Gil Evans developed his composing and arranging chops back in the late 1940s writing for the Claude Thornhill band. I’ve always loved an instrumental arrangement he did for Claude of a ballad by John Benson Brooks called “The Happy Stranger.” I was glad to find it on YouTube recently, and I posted it on Facebook. He made wonderful use of Claude’s French horns and bass clarinet, re-harmonizing a simple melody to give it amazing colors.
I was staying at John Brooks’s Riverside Drive apartment in 1950 when the record company released Claude’s recording, and I went downtown to a record store for him and got the record. John put it on his record player and we began to listen. After four bars he snatched up the needle and said, “That sonofabitch! I spent a month trying to get that quality into this tune, and Gil does it better in four bars!” Then he played it all the way through with a big smile.
Spider Robinson, a Canadian writer friend of mine, has a sax and clarinetist friend named Chuck Currie who told him about an encounter he had while visiting the Vine Street Bar and Grill in Hollywood in the early 1990s. Annie Ross was singing there, doing a welcome-back show after an extended stay in England.
Chuck and a friend got the last two seats at the bar, next to a very hip elderly African American lady with a voice deeper and more gravelly than Louis Armstrong’s. Chuck chatted with her for a bit, and when she realized how much he was into music, she warmed up to him. Then he told his buddy that Annie would probably sing “Twisted.”
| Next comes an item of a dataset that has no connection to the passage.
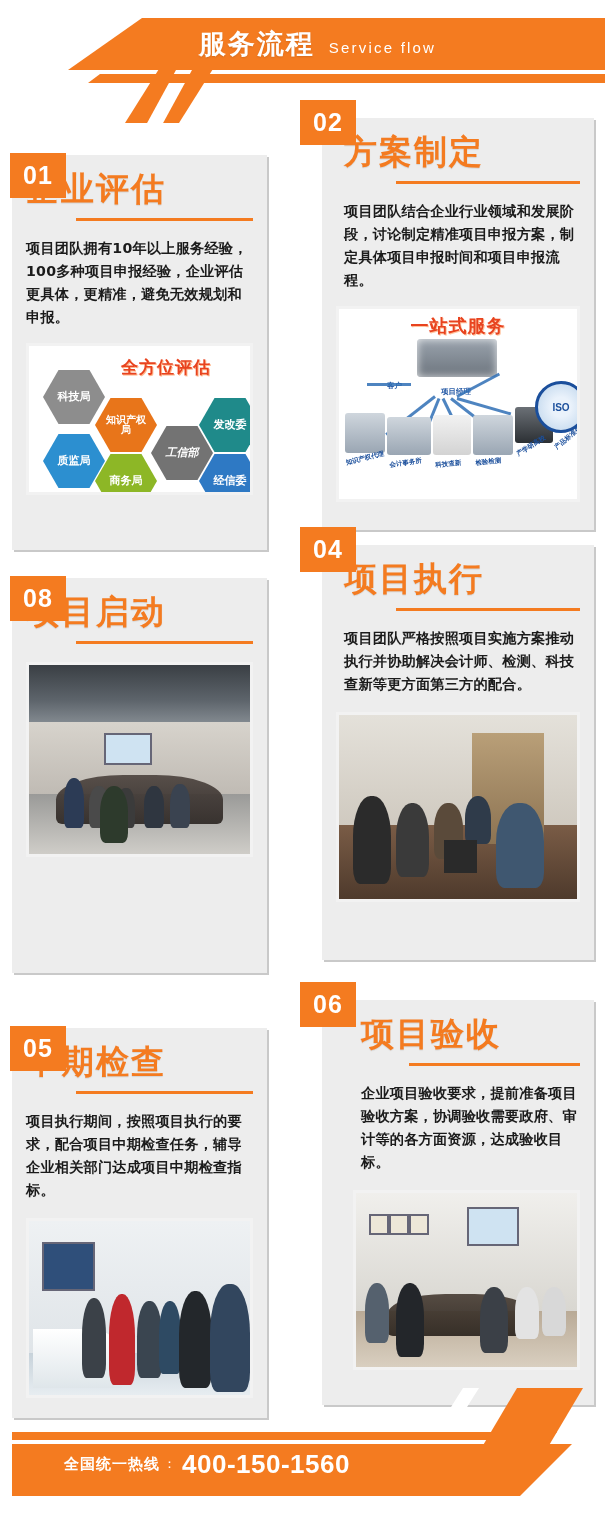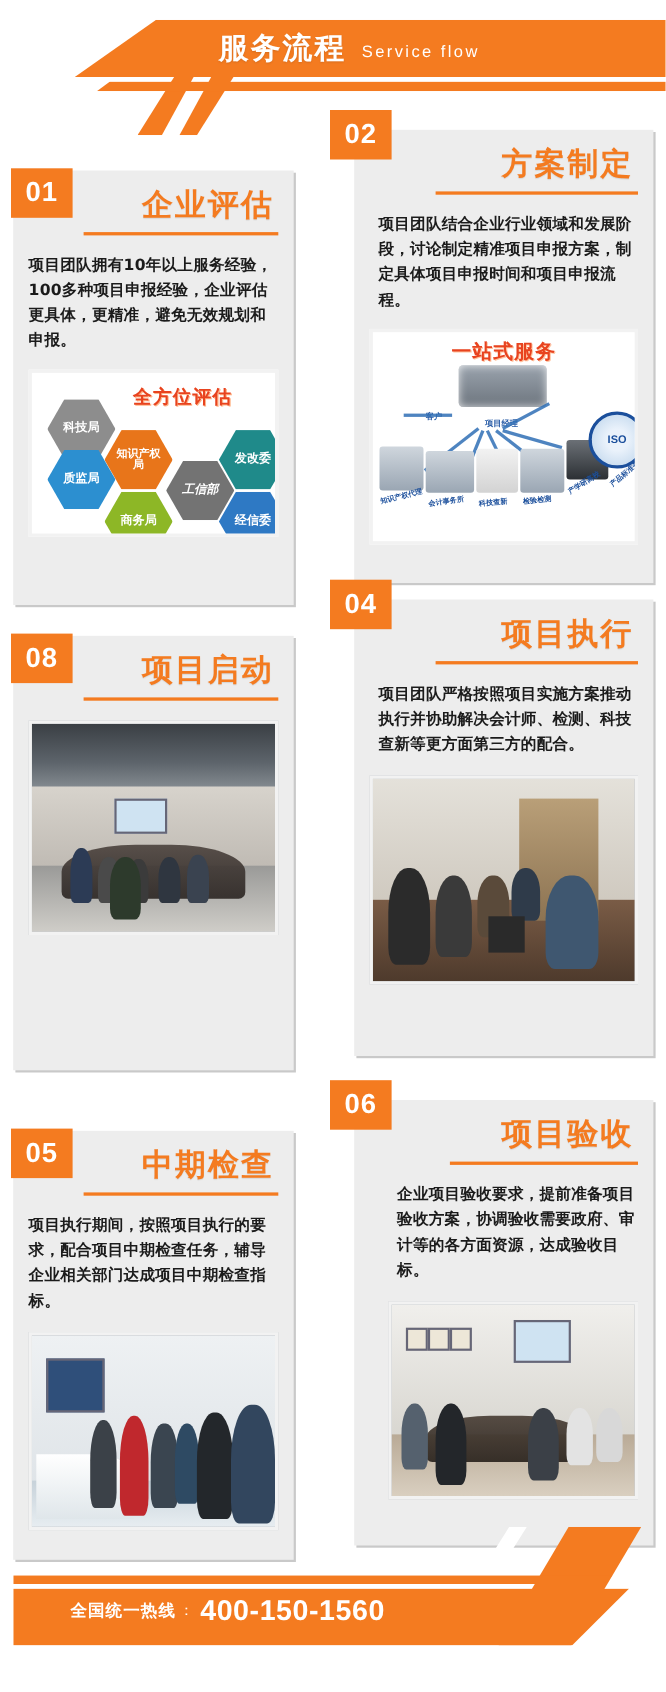"方案制定" .card-title { font-size: 28px -> 33px; text-align: right -> left }
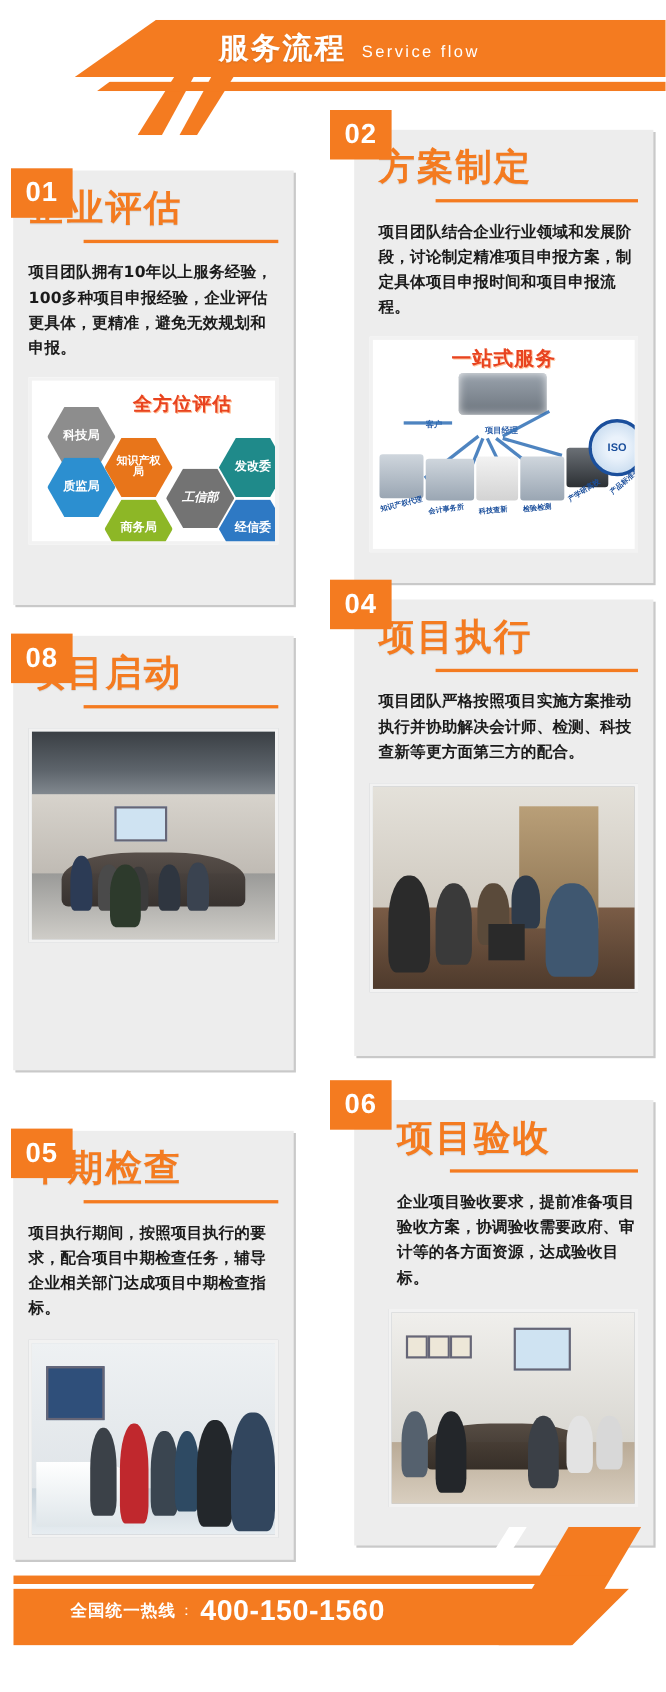"质监局" div.hex { top: 70px -> 88px }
His friend said, “You mean the Joni Mitchell song?” Chuck laughed.
“No, man, Joni just covered it. Annie wrote the words 30 years ago, but it wasn’t her melody. It was from a sax solo by Wardell Gray about ten years before that, when Joni was about six years old.”
The lady next to Chuck was gaping.
“Man, I thought you were pretty hip, but I can’t believe a young white dude knows about Wardell Gray! That’s too much!”
Just then Annie came on, and announced that she was going to open with “Twisted,” and wanted to dedicate it to Wardell Gray’s widow, “sitting over at the bar with those two white boys.”
Chuck said, “She got treated like a queen all night, and went backstage at intermission with Tony Bennett and other stars that were in the house, while I was still just sitting there swallowing my tongue. Glad I knew my stuff.”
Pete Hyde found a story in a biography of Bunny Berigan by Michael Zirpolo, and passed it along to me. On the road in 1937, Bunny’s road manager, George Stacy, sometimes had an unusual duty to perform with Bunny’s band, besides all the details of seeing that the band was set up and properly presented and paid. Every night, after the final high note of his closing theme, Bunny would throw his horn back over his head, high in the air, and Bob Walker, the band boy, was supposed to catch it behind the stand. Now and then he would miss, and Stacy would be faced with the problem of finding a trumpet for the next gig. He said, “How in hell do you find a trumpet in “Nowheresville,” Pennsylvania on a Sunday morning?”
I recently got this note from Dick Burd:
Around 1973, I sneaked my camera into a Benny Goodman/NY Philharmonic concert in Ames, Iowa. Quietly (timed with the rhythm section), I clicked a few shots. Back then, I didn’t know one sideman from another.
Fast forward to 2010, when I took a print to the Elkhart jazz fest, to give to Dave Bennett, who has been called ‘The new Benny Goodman.’
“Thanks, man!”, he said, “Did you print one for Bucky? That’s Bucky sitting behind Benny!”
The next day I saw Bucky, who said sure, he’d like a print, and wrote his address for me to send it. I got a very nice thank-you note, written in nice feminine penmanship, not Bucky’s shaky printing. (I don’t think my printing would be very good either, after a hundred million rhythm guitar strokes.) The note listed the rest of the sextet, including George Duvivier (bass) and Peter Appleyard (vibes).
When Scott Robinson was on the road in Germany last year with Ryan Keberle’s band, there was a big discussion in the tour van about music streaming and the effect that services like Spotify have had on the scene. Finally bassist Jorge Roeder spoke up: “I think there should be a new streaming service where all the music has to be approved in advance by Scott. It’ll be called Scottify!”
Jeanie Perkins told about a friend whose mother had been a well-known opera singer. Now suffering from Alzheimer’s dementia, she is in a very good special care facility that frequently checks up on and evaluates the needs of its patients. They recently gave her an especially long survey to fill out. The mother said, “So many questions! These reporters are just getting too NOSY!”